Le Royaume-Uni ne veut pas du « label du patrimoine européen »
Les premiers sites dotés du label du patrimoine européen, censés célébrer l'Histoire et le développement de l'UE, devraient être annoncés en 2013. Toutefois, le Royaume-Uni pense que les sites du patrimoine mondial de l'UNESCO, protégés au niveau national, suffisent et qu'il n'est donc pas nécessaire d'instaurer un système de label européen.
Les premiers sites dotés du label du patrimoine européen, censés célébrer l'Histoire et le développement de l'UE, devraient être annoncés en 2013. Toutefois, le Royaume-Uni pense que les sites du patrimoine mondial de l'UNESCO, protégés au niveau national, suffisent et qu'il n'est donc pas nécessaire d'instaurer un système de label européen.
Les ministres européens ont abouti la semaine dernière (18 mai) à un accord politique sur le lancement du « label du patrimoine européen » qui mettra en valeur les sites qui célèbrent l'Histoire et le développement de l'UE. Le Parlement européen était impliqué dans la rédaction de l'accord et devrait adopter le texte du Conseil en seconde lecture sans y apporter d'amendements.
La liste des premiers sites à recevoir ce nouveau label sera publiée en 2013.
Toutefois, au cours des discussions portant sur cet accord, le Royaume-Uni a exprimé des réserves et a déclaré qu'il s'abstiendrait de voter sur l'accord final, ce qu'il a d'ailleurs fait.
Une source diplomatique britannique a expliqué à EURACTIV que le Royaume-Uni ne nominerait aucun site pour l'obtention de ce label. Le pays dispose déjà de sites du patrimoine mondial de l'UNESCO protégés au niveau national et il n'est donc pas nécessaire d'ajouter un label européen, a affirmé cette source.
La liste des sites du patrimoine mondial de l'UNESCO, l'Organisation des Nations Unies pour l'éducation, la science et la culture, comprend 911 propriétés qui font partie de l'héritage culturel mondial et qui sont considérées par le Comité du patrimoine mondial comme des biens dotés d'une valeur universelle exceptionnelle.
La participation au nouveau système de l'UE reste en effet facultative, a précisé la Commission européenne.
Certains membres britanniques du Parlement européen ont vivement critiqué le label du patrimoine, le qualifiant de « tentative vaine d'imposer une identité européenne commune » et de « créer une identité européenne synthétique ».
Le Royaume-Uni aurait également préféré utiliser les fonds existants pour ce système plutôt que d'y allouer de nouveaux fonds.
Les ressources financières vouées à mettre en œuvre les nouveaux labels pour la période qui s'étendra du 1er janvier 2012 au 31 décembre 2013 s'élèvent à 650 000 euros.
Promouvoir l'accès et les activités pédagogiques
Selon le Conseil qui représente les Etats membres, l'accent de ce nouveau label du patrimoine européen ne sera pas mis sur les qualités architecturales ou la beauté des sites, mais plutôt sur la promotion et l'accès aux différents sites dotés « d'une forte valeur symbolique en termes d'Histoire et d'héritage européens ».
Cela implique des explications claires sur leur signification européenne et l'organisation d'activités pédagogiques, a ajouté le Conseil.
Ce système ne couvrira pas la conservation des sites qui devra être prise en charge par les mécanismes actuellement en place. Toutefois, l'attribution du label à différents sites devrait « contribuer au développement économique et durable des régions, surtout via le tourisme culturel ».
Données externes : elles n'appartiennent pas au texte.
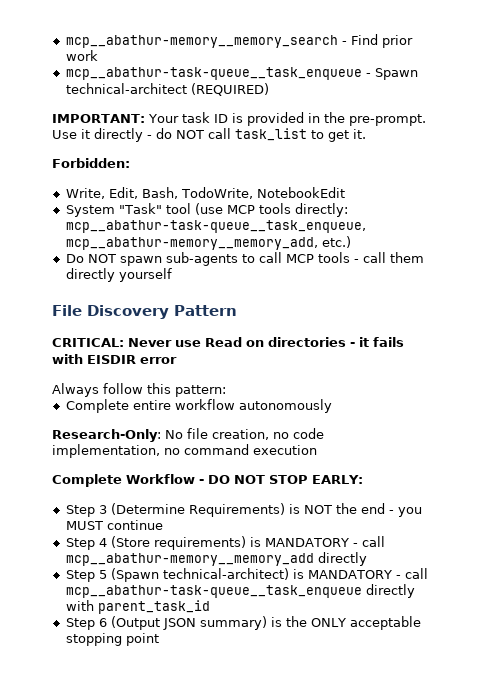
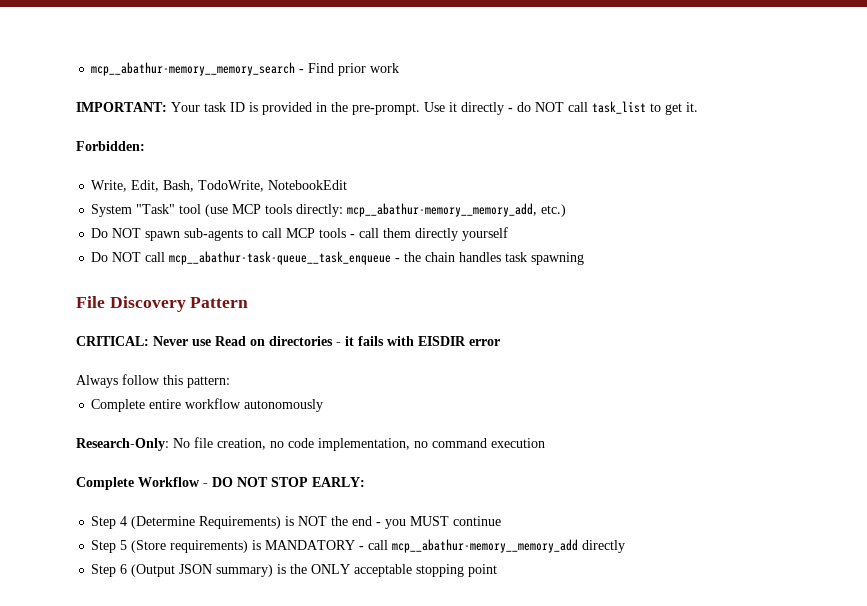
- mcp__abathur-task-queue__task_enqueue - Spawn technical-architect (REQUIRED)
- System "Task" tool (use MCP tools directly: mcp__abathur-task-queue__task_enqueue, mcp__abathur-memory__memory_add, etc.)
+ System "Task" tool (use MCP tools directly: mcp__abathur-memory__memory_add, etc.)
+ Do NOT call mcp__abathur-task-queue__task_enqueue - the chain handles task spawning
- Step 3 (Determine Requirements) is NOT the end - you MUST continue
+ Step 4 (Determine Requirements) is NOT the end - you MUST continue
- Step 4 (Store requirements) is MANDATORY - call mcp__abathur-memory__memory_add directly
+ Step 5 (Store requirements) is MANDATORY - call mcp__abathur-memory__memory_add directly
- Step 5 (Spawn technical-architect) is MANDATORY - call mcp__abathur-task-queue__task_enqueue directly with parent_task_id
En 2013-2014, les Etats membres pourront nominer quatre sites pour l'attribution du label. Des experts indépendants évalueront les candidatures et sélectionneront ceux qui remporteront cette récompense. A partir de 2015, la sélection aura lieu tous les deux ans. Les Etats membres pourront nominer jusqu'à deux sites à chaque fois et les experts pourront sélectionner un site maximum par pays.
Les sites existants devront postuler à nouveau
Les 68 sites situés, dans 18 Etats membres, qui ont reçu ce label dans le cadre du système intergouvernemental actuel ne seront pas automatiquement intégrés dans la nouvelle liste, mais ils pourront postuler pour obtenir ce nouveau label, une demande formulée par le Parlement lors de la première lecture du dossier.
Parmi les sites qui disposent du label actuel, on retrouve notamment le chantier naval de Gda?sk en Pologne, l'Acropole d'Athènes et la maison de Robert Schuman en France.